AIの進化等により社会が大きく変わろうとしている今、子どもにどんな力を身につけさせるべきかが問われている。
日本の教育にも変革が求められ、多様化が進んでいる。そのような状況のなか、名門中高一貫校ではどのような教育が
行われているのか。教育理念や校風、カリキュラムを含めた魅力を、3校の校長に聞いた。
早稲田大学系属 早稲田実業学校
恩藏直人さん
[学校長]
早稲田大学の系属校である本校は初等部、中等部、高等部からなる男女共学校です。校是「去華就実(華やかなものを去り、実に就く)」、校訓「三敬主義(他者、自己、事物を敬う)」をもとに、グローバル時代のリーダーを育成しています。
本校の伝統はなんといっても文武両道です。生徒のほとんどが推薦で早稲田大学に進学するため、受験勉強をする必要がありません。そのかわり6年間、自分の取り組みたいことに専念し、学校生活を満喫できるのです。
高等部では3年生になっても部活に打ち込むことができ、文化祭も、3年生によるステージが最も盛り上がります。そんな本校からは学術面はもちろんスポーツや芸術面においても秀でた逸材が育っています。
また本校の大きな強みは高大連携です。早稲田大学の教職員と定期的に連絡をとり、本校卒業生の大学での成績や活躍ぶりのフィードバックを受けています。そのうえで生徒にどのような力を身につけさせるべきかを検討し、授業やカリキュラムに反映させています。
高等部2・3年生が、早稲田大学で開講している科目を大学生とともに受講でき、進学後に単位として認められる制度もあります。大学の先生や大学院生が本校で行う講義も好評です。
本校では受験のための前倒し授業は行わず、オーソドックスなカリキュラムで6年間しっかり学力をつけます。進学校では文系私大志望者の場合、高校3年生にもなれば数学はほとんど学ばないケースもあるようです。しかし本校では、文系志望の生徒も数学IIIまでしっかり学びます。早稲田大学の政治経済学部が入学試験で数学を必須にしているように、これからの時代は文系においても数学の知識は不可欠です。

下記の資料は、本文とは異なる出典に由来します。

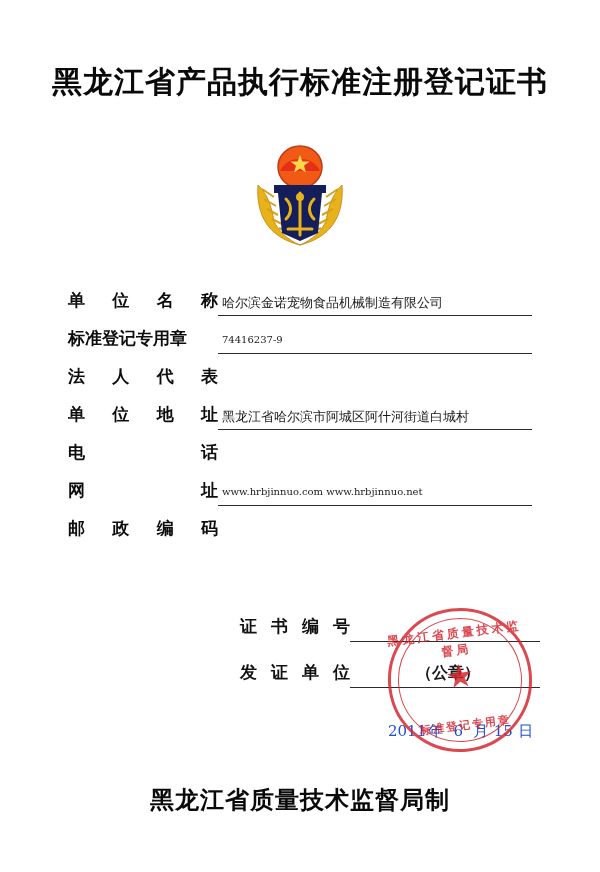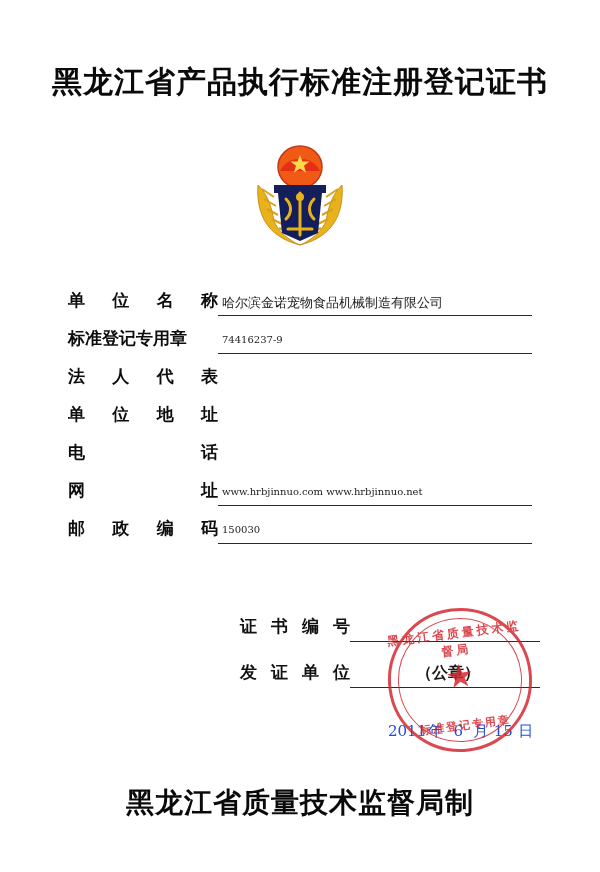--- a/index.html
+++ b/index.html
@@ -196,21 +196,21 @@
   .seal-bottom-text { bottom: 16px; font-size: 11px; letter-spacing: 2px; }
   
   .footer {
     position: absolute;
     top: 784px;
     left: 0;
     width: 600px;
     text-align: center;
     font-family: "DejaVu Serif", "Liberation Serif", serif;
     font-weight: bold;
-    font-size: 28px;
+    font-size: 24px;
     color: #0a0a0a;
     letter-spacing: 1px;
   }
 </style>
 </head>
 <body>
 
 <div class="page">
 
   <div class="title">黑龙江省产品执行标准注册登记证书</div>
@@ -273,20 +273,21 @@
       </div>
     </div>
 
     <div class="field-row">
       <div class="field-label spread">
         <span>单</span>
         <span>位</span>
         <span>地</span>
         <span>址</span>
       </div>
+      <div class="field-value">黑龙江省哈尔滨市阿城区阿什河街道白城村</div>
     </div>
 
     <div class="field-row">
       <div class="field-label spread">
         <span>电</span>
         <span>话</span>
       </div>
     </div>
 
     <div class="field-row">
@@ -297,21 +298,20 @@
       <div class="field-value latin">www.hrbjinnuo.com   www.hrbjinnuo.net</div>
     </div>
 
     <div class="field-row">
       <div class="field-label spread">
         <span>邮</span>
         <span>政</span>
         <span>编</span>
         <span>码</span>
       </div>
-      <div class="field-value latin">150030</div>
     </div>
 
   </div>
 
   <div class="lower">
     <div class="lower-row">
       <div class="lower-label">
         <span>证</span>
         <span>书</span>
         <span>编</span>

英語は中学で習熟度別クラスに分かれて基礎を固め、高校ではエッセイライティングやオンライン英会話などアウトプットを重視しています。海外留学や研修・語学プログラムも大変充実しています。アメリカ、イギリス、スイス、オーストラリア、中国や台湾など対象国が多く、期間も数週間から1年間のものまで様々ですが、多い年は、年間に100名近くの生徒が参加しています。
もう一つ、力を入れているのが課題探究、問題解決型の学習です。本校は以前から校外教室や卒業研究などを通じて探究力を育んでおり、卒業生は大学の課題研究やプレゼンテーションでも非常に積極的だと評価されてきました。近年、さらにこの取り組みを深化させ、課題設定→情報収集→整理・分析→まとめ・表現のPDCAサイクルを使った探究型の授業を実施しています。その一環として、中学2年では企業の協力のもと、学校が位置する国分寺市の魅力を深掘りし、お店やスポットを取材し、『るるぶ国分寺』を編集・出版するという活動も行っています。この活動は生徒からも地元の方からも大好評です。
これからの時代、今まで知的な作業と考えられていた仕事の多くがAIによって代替されるようになると言われています。従来の大学受験で問われていた知識や技能だけでは、社会で活躍できなくなる可能性があります。答えのない世界のなかで、自ら課題を見つけ、粘り強く探究する力が求められているのです。
そのような時代だからこそ、文武両道の伝統のなか、自分ならではの得意分野を磨いた本校の生徒が活躍できるフィールドは、ますます広がると考えています。勉強はもちろん、自分の好きなこと、得意なことを6年間思い切り磨きたいと考えているお子さんは、ぜひ本校を目指していただきたいと思います。